What this task involves:
Each entry that follows is to be retyped exactly. Pictures do not belong in the copy.

—————

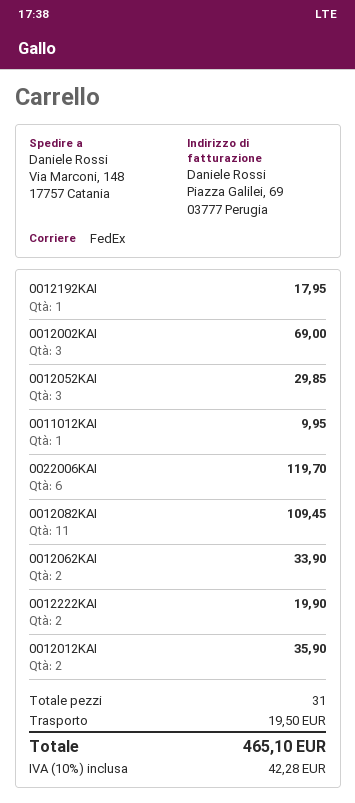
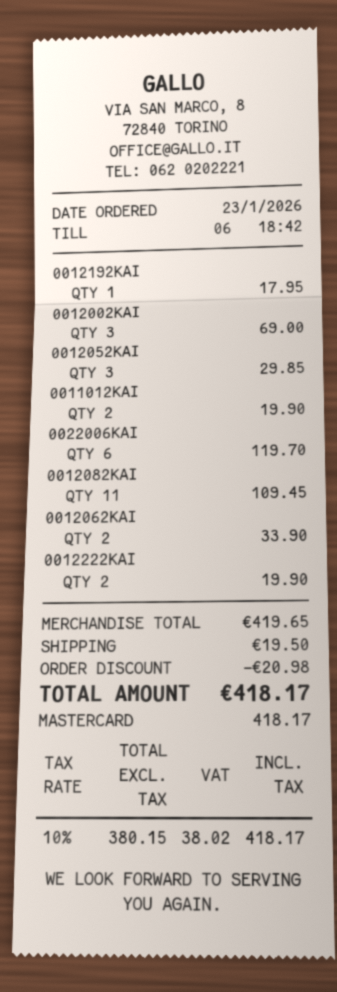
0011012KAI: 1 for 9.95 -> 2 for 19.90
0012012KAI: 2 for 35.90 -> none
discount: none -> 20.98
tax: 10% = 42.28 -> 10% = 38.02
total: 465.10 -> 418.17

—————

Answer area:
0011012KAI: 1 for 9.95 -> 2 for 19.90
0012012KAI: 2 for 35.90 -> none
discount: none -> 20.98
tax: 10% = 42.28 -> 10% = 38.02
total: 465.10 -> 418.17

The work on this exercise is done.